American strongwoman

Kara Mann (born June 28, 1983, Concord, Massachusetts) is a well known strongwoman competition athlete. She is one of a small number of known female athletes to compete in her sport. Kara stands 5'6" (66 inches, 168 cm) tall and weighs about 165 pounds (75 kg).

==Childhood==
Mann was raised in Boston. She had a normal childhood, and she was the typical teenage girl who enjoyed using make-up and dating guys after school. Her parents were quite surprised when she let them know she was beginning a weightlifting training program while still in high school.

==Education==
She graduated from Vanderbilt University on May 6, 2006, with a bachelor's degree in chemical engineering.

==Strongman career==
After graduation from high school, Mann participated in the Massachusetts state championships, held in August 2002, where she finished in third place. Mann enrolled at the Vanderbilt University to study chemical engineering. She relocated to Nashville, Tennessee. Her second competition took place in St. Louis, Missouri, in September 2002, where she debuted at the North American Strongman championship, placing in seventh place.

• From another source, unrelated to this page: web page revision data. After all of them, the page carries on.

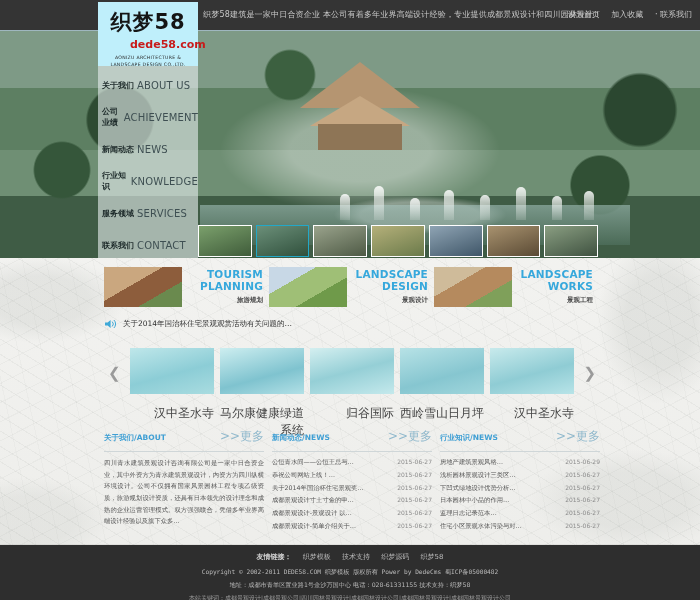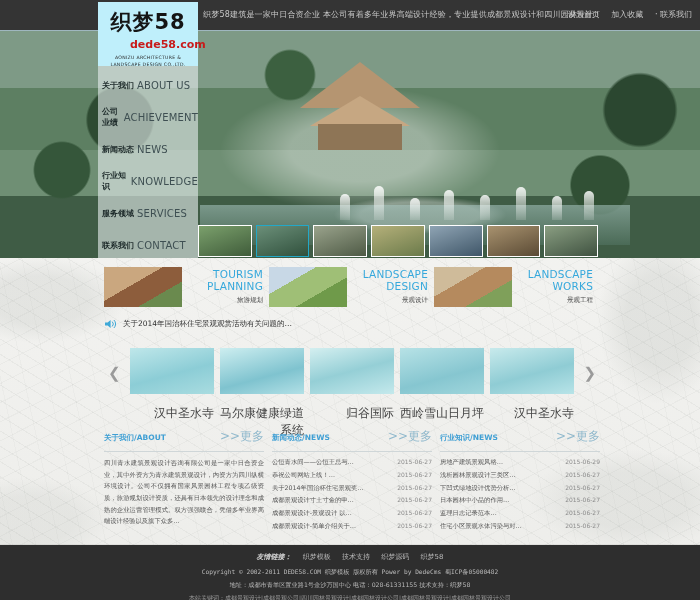--- a/index.html
+++ b/index.html
@@ -145,21 +145,21 @@
   
   .features {
     position: absolute; left: 104px; top: 264px; width: 496px; height: 46px;
     display: flex; z-index: 5;
   }
   .feature { display: flex; align-items: center; width: 165px; }
   .feature-img { width: 78px; height: 40px; flex: 0 0 78px; }
   .f1 { background: linear-gradient(150deg,#caa77f 0 40%,#8d5d3c 40% 70%,#6a8a4e 70% 100%); }
   .f2 { background: linear-gradient(150deg,#c8d8e6 0 32%,#9fbf76 32% 65%,#6f9a4a 65% 100%); }
   .f3 { background: linear-gradient(150deg,#cfbb9a 0 35%,#b58a5e 35% 68%,#7fa05a 68% 100%); }
-  .feature-text { flex: 1; text-align: right; padding-right: 6px; }
+  .feature-text { flex: 1; text-align: right; padding-right: 6px; font-weight: bold; }
   .feature-en {
     font-size: 10.5px; color: #36a8dc; line-height: 1.1; letter-spacing: .2px;
   }
   .feature-cn { font-size: 6.5px; color: #4a4a4a; margin-top: 3px; }
 
   
   .announce {
     position: absolute; left: 104px; top: 315px; width: 420px; height: 18px;
     display: flex; align-items: center; gap: 6px; z-index: 5;
   }
@@ -214,21 +214,21 @@
   }
   .news-t { white-space: nowrap; overflow: hidden; text-overflow: ellipsis; max-width: 108px; }
   .news-d { color: #8c8c8c; font-size: 6px; flex: 0 0 auto; }
 
   
   .footer {
     position: absolute; left: 0; bottom: 0; width: 700px; height: 55px;
     background: #2e2e2e; z-index: 6; text-align: center; color: #b9b9b9;
   }
   .f-links { font-size: 7px; padding-top: 7px; }
-  .f-links b { font-weight: bold; color: #d2d2d2; font-style: italic; }
+  .f-links b { font-weight: bold; color: #d2d2d2; }
   .f-links span { margin-left: 9px; cursor: pointer; }
   .f-copy { font-size: 6.2px; margin-top: 6px; font-family: "DejaVu Sans Mono", monospace; }
   .f-addr { font-size: 6.2px; margin-top: 4px; }
   .f-keys { font-size: 6px; margin-top: 4px; color: #9d9d9d; }
   .divider-line {
     position: absolute; left: 0; bottom: 55px; width: 700px; height: 1px;
     background: rgba(0,0,0,.06);
   }
 </style>
 </head>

In February 2003, Kara Mann participated at the X-treme Strongman Showdown in Wilmington, Massachusetts, once again, placing third. She won her first professional strongman championship in July that year, winning the Massachusetts state title, in the competition held at Revere that year.
Her main dream as a strongman competitor remained to become the North American Strongman champion, and, one month after winning the Massachusetts title, she had her second chance at winning the coveted North American championship but she ended up in fifth place at the national tournament held in Columbus, Ohio, in August.
Six months later, in February 2004, Mann returned to the X-Treme Strongman Showdown, improving her previous performance and landing in second place. She was able to push 200 pounds over 200 feet in 37 seconds that time, propelling her to almost taking the championship.
Then in June that year, she traveled across the country to participate in a strongman competition on the United States' west coast for the first time. Mann placed fifth in the Cal Pro/Am tournament in Riverside, California, where she finished in fifth place.
Mann was invited to participate in Strongman's team USA, and she represented her nation at the July 2004 All Nations Strength & Fitness competition, held in Aruba. Once again, she finished in second place.

In August 2004, she went for the North American Strongman championship for the third time, this time in Kansas City, Missouri. She finally made her dream come true and became national Strongman champion during that competition.

In addition to her competition feats, she has also pulled an A-4 military airplane 47 feet in 60 seconds.

Kara's story has been showcased on such television networks as ESPN and NBC.